■ **WHAT IS NEEDED**
Read the data below. Every line holding the string "sizing" must be copied.

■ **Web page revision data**

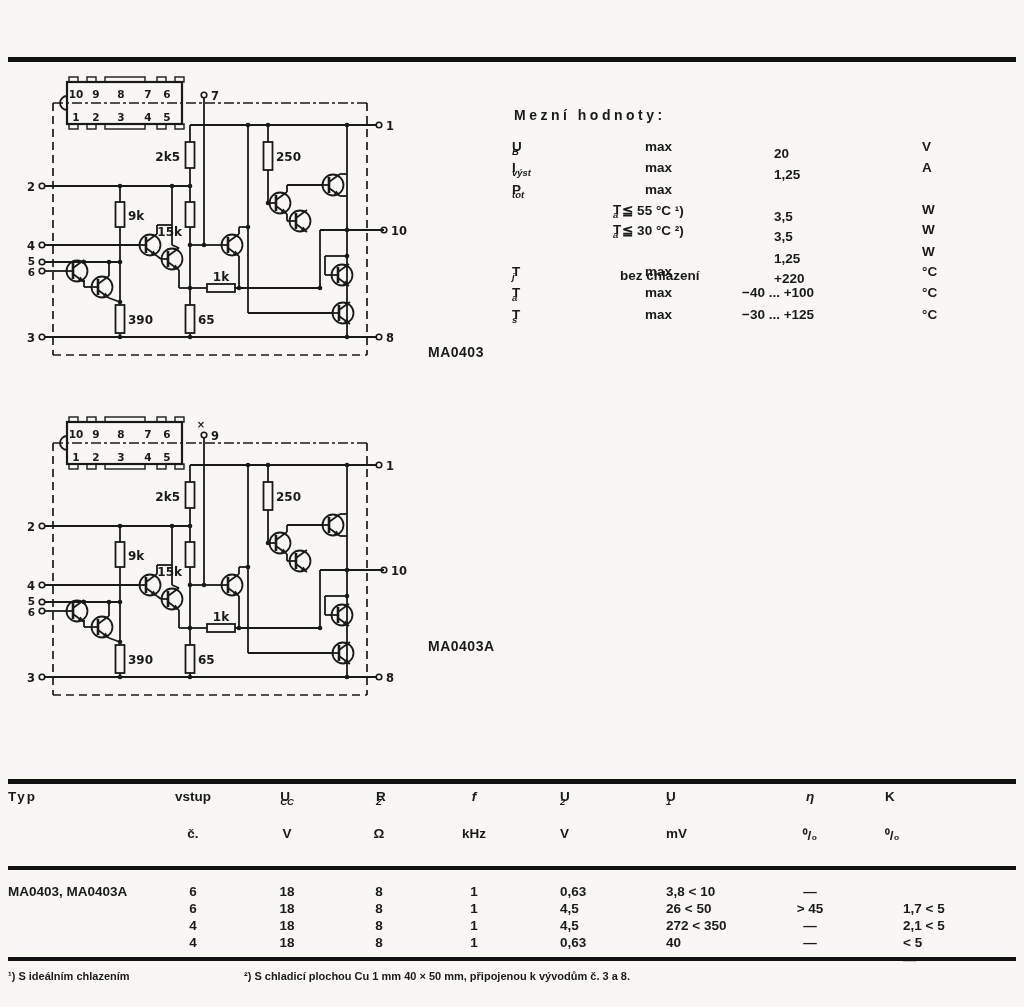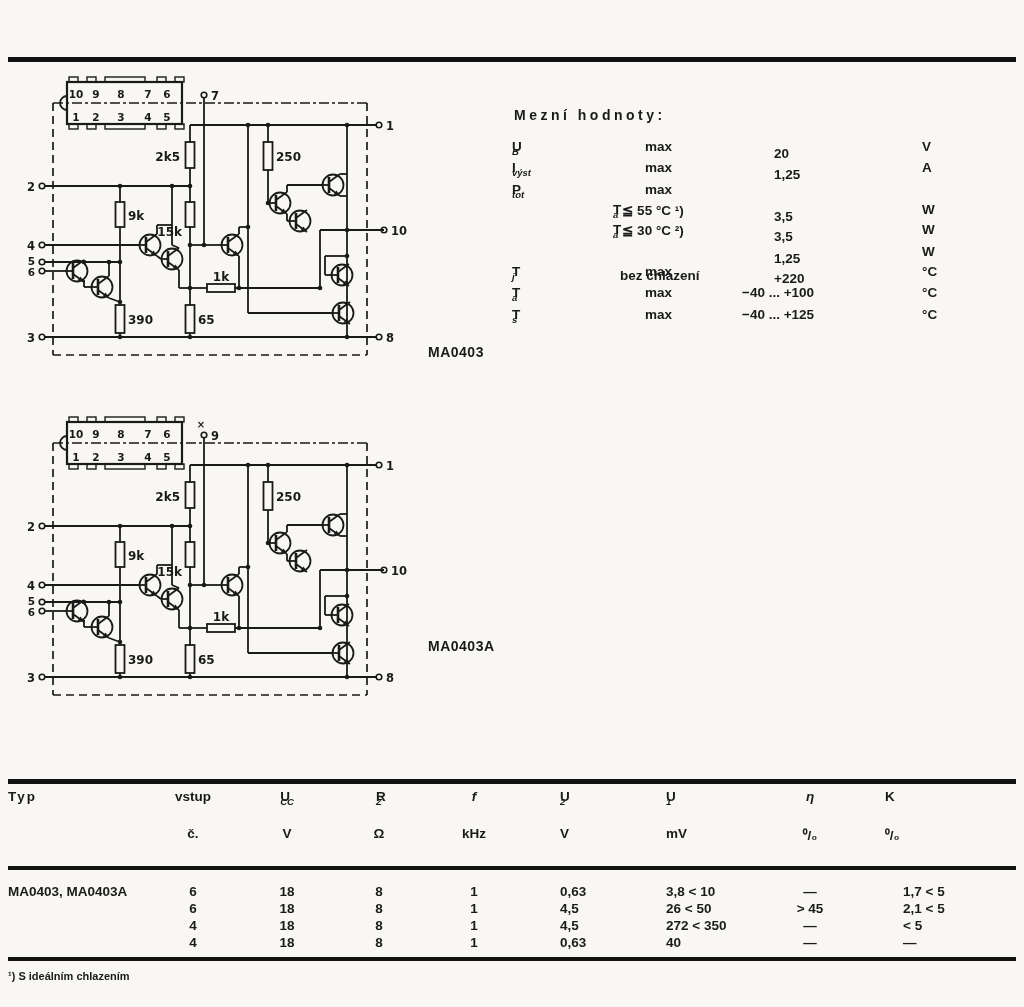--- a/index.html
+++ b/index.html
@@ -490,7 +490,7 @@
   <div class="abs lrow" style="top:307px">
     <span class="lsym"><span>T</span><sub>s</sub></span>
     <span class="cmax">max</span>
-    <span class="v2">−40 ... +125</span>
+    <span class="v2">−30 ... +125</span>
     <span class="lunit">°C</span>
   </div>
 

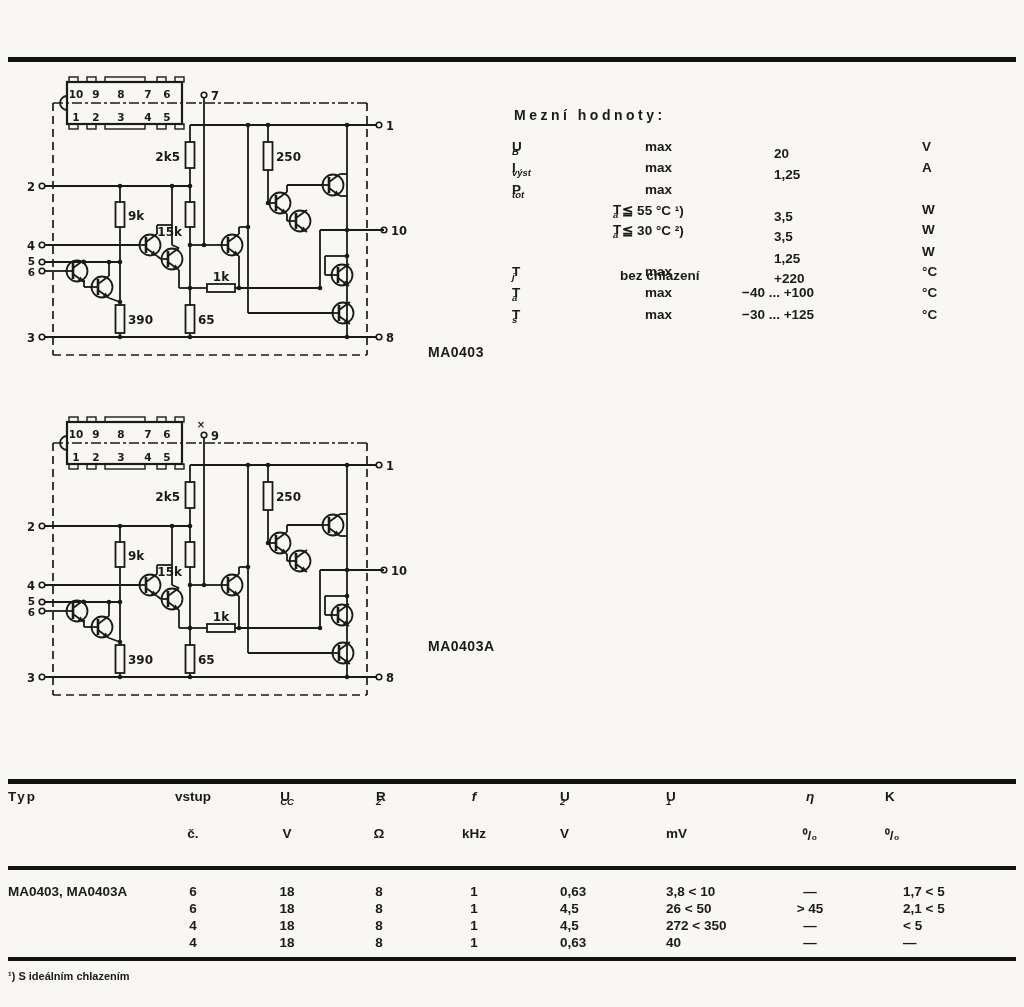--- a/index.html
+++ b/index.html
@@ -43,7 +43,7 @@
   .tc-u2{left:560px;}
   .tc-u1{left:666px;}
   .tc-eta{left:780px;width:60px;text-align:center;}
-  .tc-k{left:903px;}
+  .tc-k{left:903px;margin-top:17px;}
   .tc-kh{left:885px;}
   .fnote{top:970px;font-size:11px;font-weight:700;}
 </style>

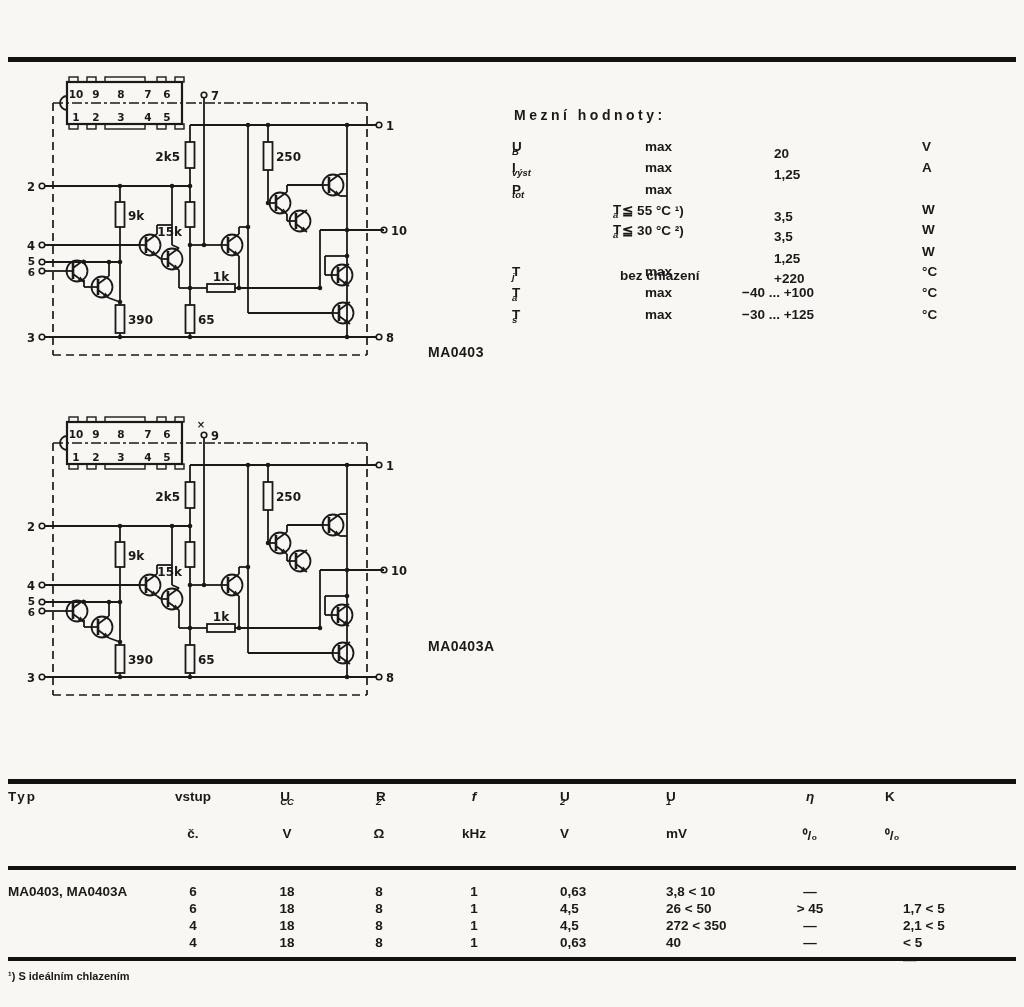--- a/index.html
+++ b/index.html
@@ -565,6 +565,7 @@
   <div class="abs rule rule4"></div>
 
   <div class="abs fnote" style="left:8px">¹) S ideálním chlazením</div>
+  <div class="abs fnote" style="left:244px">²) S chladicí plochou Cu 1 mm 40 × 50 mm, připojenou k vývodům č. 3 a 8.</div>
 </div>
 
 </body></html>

--

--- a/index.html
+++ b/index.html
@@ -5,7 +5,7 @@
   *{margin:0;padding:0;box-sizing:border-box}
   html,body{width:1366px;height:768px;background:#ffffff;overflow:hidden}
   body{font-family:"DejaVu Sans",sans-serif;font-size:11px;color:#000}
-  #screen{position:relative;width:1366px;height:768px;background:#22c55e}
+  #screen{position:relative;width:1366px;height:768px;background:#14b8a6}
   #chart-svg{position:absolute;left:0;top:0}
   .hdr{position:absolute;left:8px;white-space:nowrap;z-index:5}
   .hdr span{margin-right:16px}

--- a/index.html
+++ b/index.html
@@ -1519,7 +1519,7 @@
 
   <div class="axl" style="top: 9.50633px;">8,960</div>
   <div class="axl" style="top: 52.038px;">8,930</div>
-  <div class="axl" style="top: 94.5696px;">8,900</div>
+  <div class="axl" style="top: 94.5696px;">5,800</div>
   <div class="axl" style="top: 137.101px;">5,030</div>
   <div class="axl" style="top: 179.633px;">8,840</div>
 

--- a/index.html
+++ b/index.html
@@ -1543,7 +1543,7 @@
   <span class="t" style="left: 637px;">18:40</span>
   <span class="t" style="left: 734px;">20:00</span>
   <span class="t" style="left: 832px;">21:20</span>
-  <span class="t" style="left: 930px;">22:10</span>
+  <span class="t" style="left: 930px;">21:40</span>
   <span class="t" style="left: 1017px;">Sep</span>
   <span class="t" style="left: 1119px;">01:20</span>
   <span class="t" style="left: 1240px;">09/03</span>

==

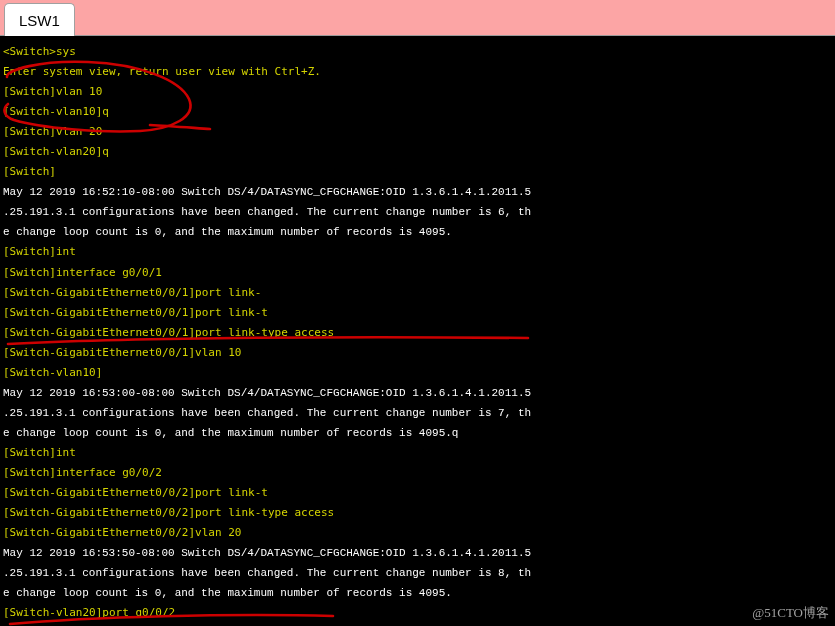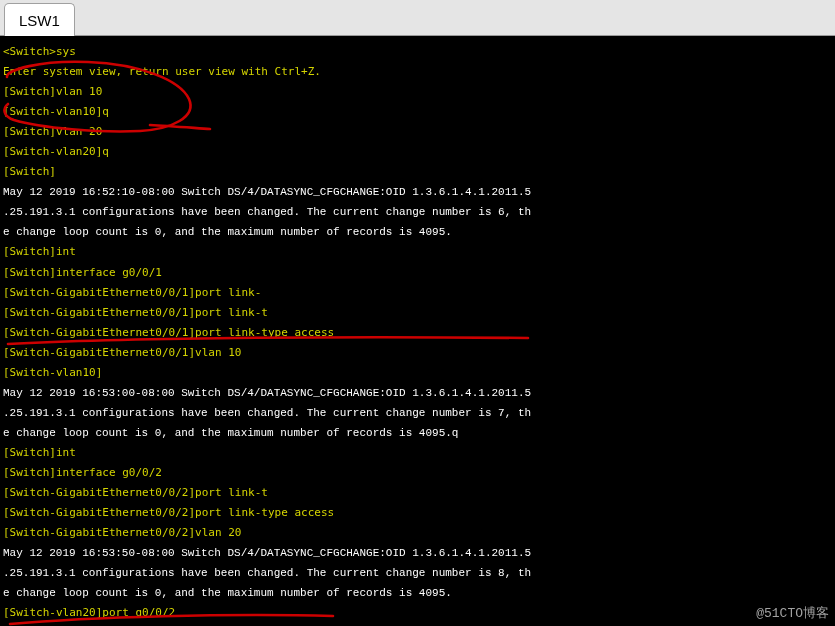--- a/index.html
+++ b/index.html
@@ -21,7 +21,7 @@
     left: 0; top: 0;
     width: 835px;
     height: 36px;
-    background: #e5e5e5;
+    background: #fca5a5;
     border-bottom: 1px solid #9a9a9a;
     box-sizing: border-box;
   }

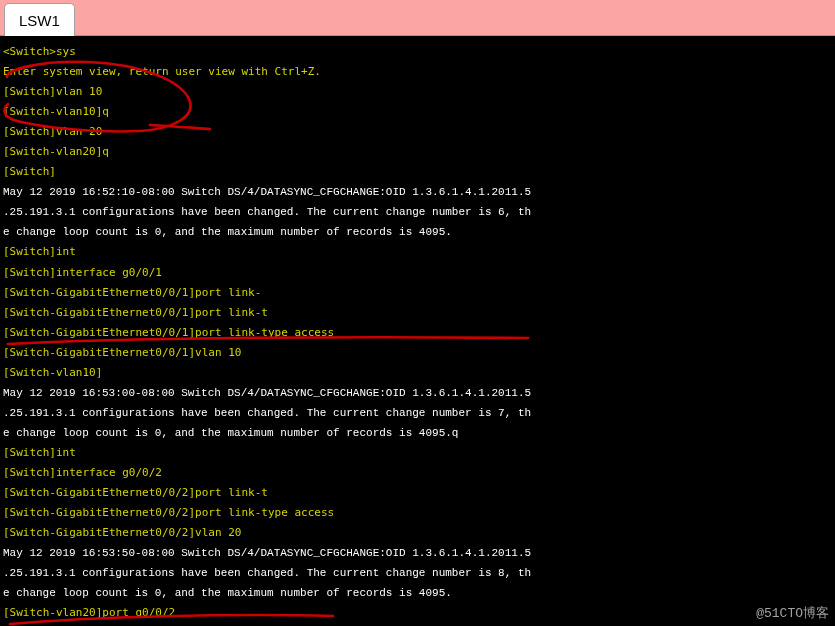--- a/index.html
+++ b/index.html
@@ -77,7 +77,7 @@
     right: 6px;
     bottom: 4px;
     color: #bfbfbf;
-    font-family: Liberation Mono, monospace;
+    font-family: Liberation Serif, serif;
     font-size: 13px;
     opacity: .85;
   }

■ **EXPECTED ANSWER**
   *{margin:0;padding:0;box-sizing:border-box}
     box-sizing: border-box;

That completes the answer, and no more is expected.